Asıl üzücü yanı, karnavalı simgeleyen takılar, rengarenk el işi estetik eşyalar için ayrılan standların adeta “Bunlar da nereden çıktı şimdi” denmiş gibi arkalara atılmış olmasıydı. Yiyecek adasından önce bu şirin görünüşlü mekanlar alana gelenleri karşılasaydı, gönüllere hitap edilmiş olacaktı.
MADDE ÜÇ: “Maşallah ne kadar çok davulcu varmış da haberimiz yokmuş” diyecektim ki önümüzdeki oruç ayı aklıma geldi. Çevre köylerden, mezralardan çok davulcu gelmiştir kuşkusuz. İyi de, ezelden beri “Davulun sesi uzaktan hoş gelir” derler. Boşuna söylememişler.
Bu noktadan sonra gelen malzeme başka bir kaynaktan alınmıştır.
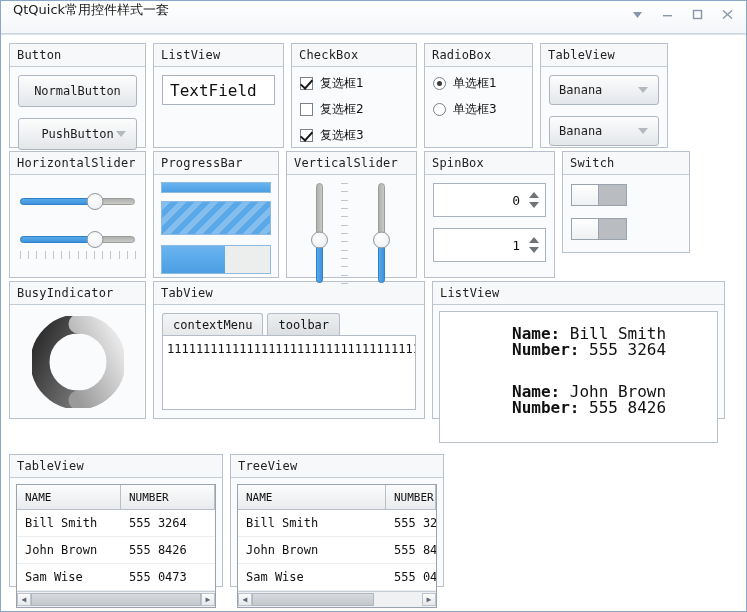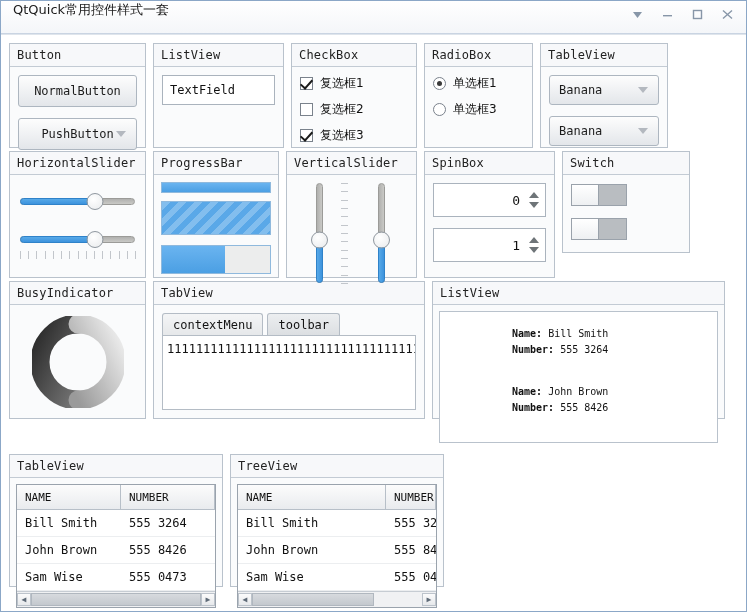"TextField" .qinput { font-size: 12px -> 16px }
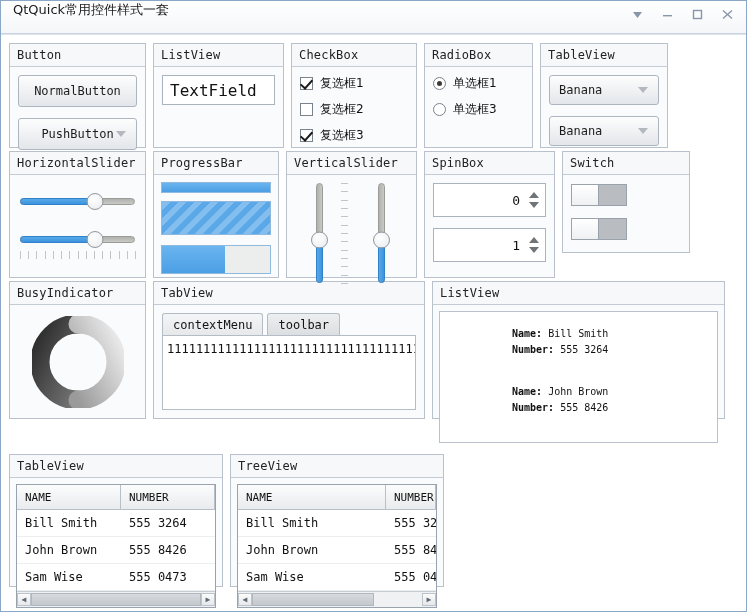"Name: Bill Smith" .lv-item { font-size: 10px -> 16px }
Uzatmanın alemi yokİ karnavaldan epeyce puan da bu yüzden gitti.
CANIMI KIRAMADIM
Bir süredir görme yeteneğimde zayıflama vardı.
Canım, katarakt ameliyatı olmak istedi.
Canımı kırmadım; hatta “Canıma minnet” dedim.
Anladınız değil mi?
Doktorumun belirleyeceği süre için mazeret izni istiyorum.
Kısa sürede bukuşmak ümidiyle, sağlıklı günler diliyorum.